Mark - the gun from the Florida museum looks to be a very old (period) restock of some very nice, relatively early (ca: 1790s-1810) iron hardware. I don't think it has a step. The original gun it came off of might have, but hard to say - based on the proportions of the guard, I don't think so - but who knows. It's real interesting since the patchbox looks to have ties to Jacob Young, the guard looks like Joseph Bogle, and the buttplate looks like neither of them. As it is stocked now, it has a half round cheekpiece and slight "fishbelly" profile to the toeline which were popular in the percussion era.
Interestingly, the iron mounted Jacob Young rifle that turned up a few years back, which looks later (1820s), than the two brass pieces (1800-1815) has a sliding wooden patchbox....so Jacob varied his work.

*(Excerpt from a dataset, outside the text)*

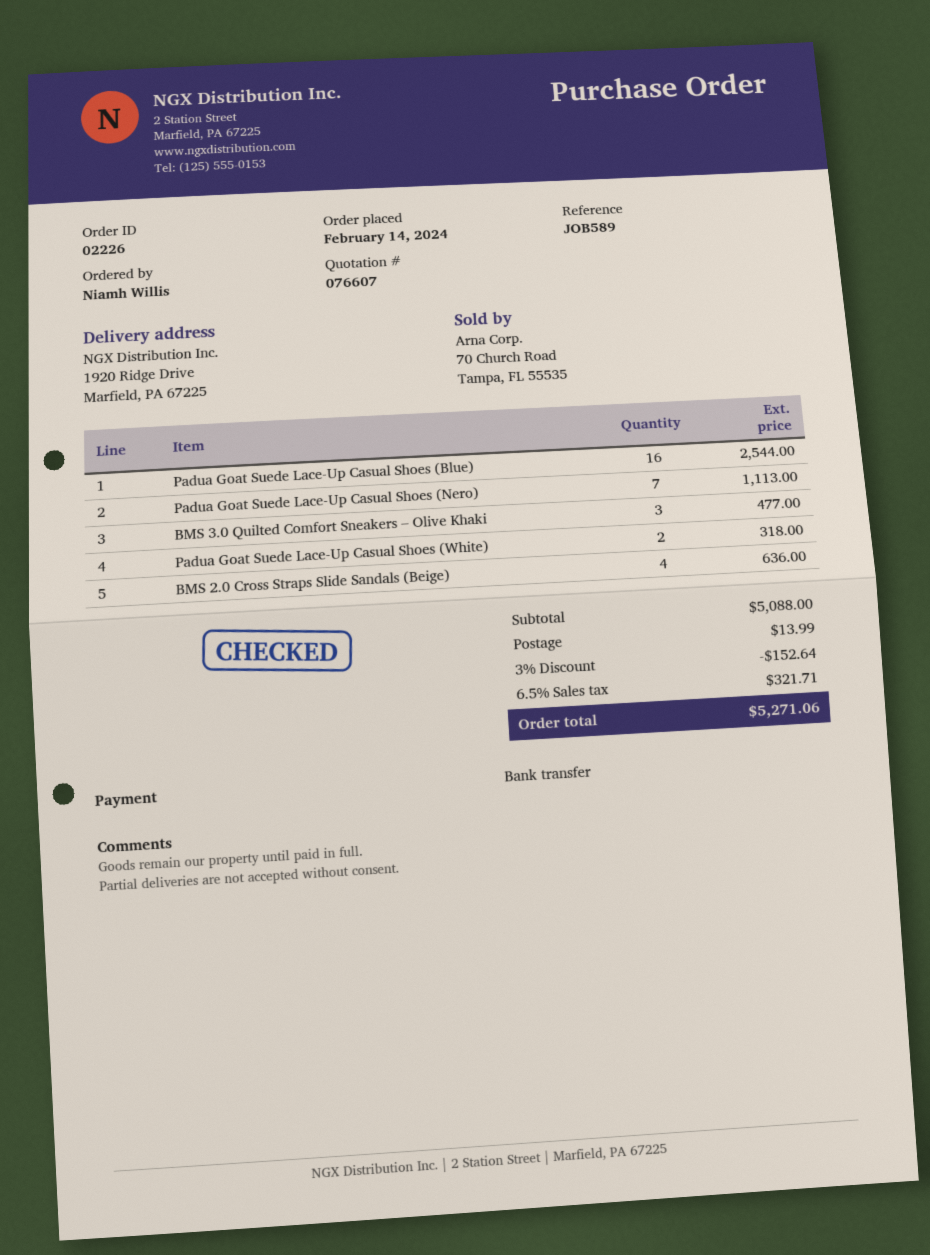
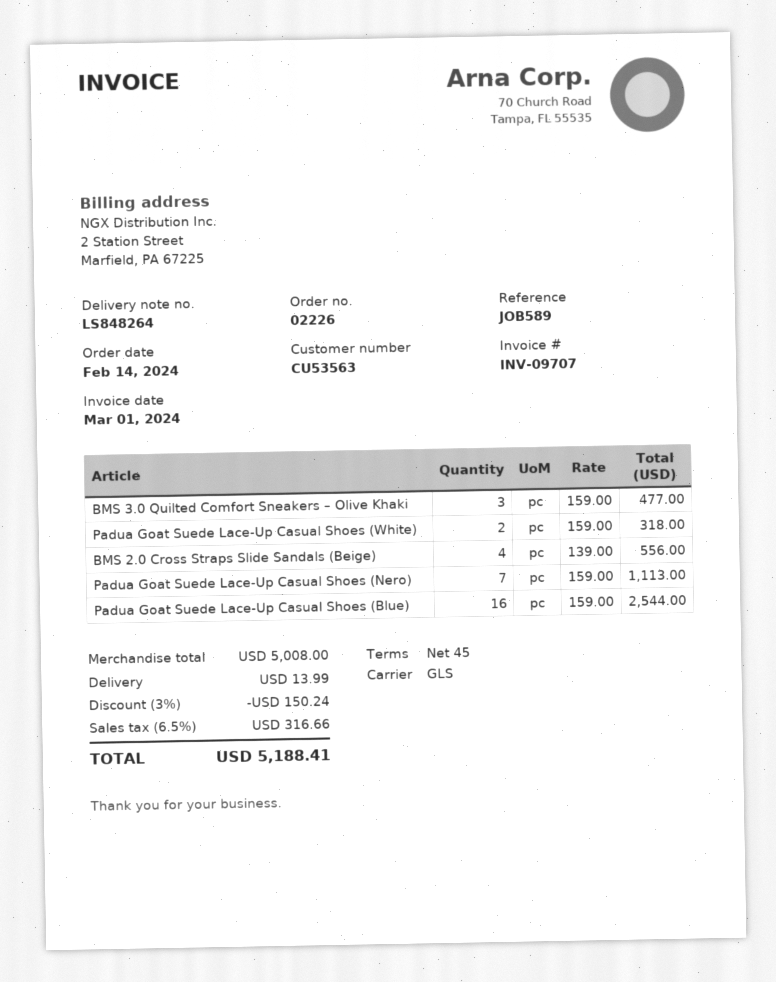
BMS 2.0 Cross Straps Slide Sandals (Beige): 4 for 636.00 -> 4 for 556.00
subtotal: 5088.00 -> 5008.00
discount: 3% = 152.64 -> 3% = 150.24
tax: 6.5% = 321.71 -> 6.5% = 316.66
total: 5271.06 -> 5188.41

The captured lid box was in use by a lot of gunmakers by the early 1800s, from Virginia southwest all the way into Tennessee, up into central Kentucky, and over in the western piedmont of North Carolina. There are infinite variations on it - there are even east Tennessee rifles that combine its use with the classic east Tennessee "banana" box. So there is a lot of room for running with an idea inspired by the work of Mr. Young - one of the great, relatively unsung gunsmiths of the early transmountain west.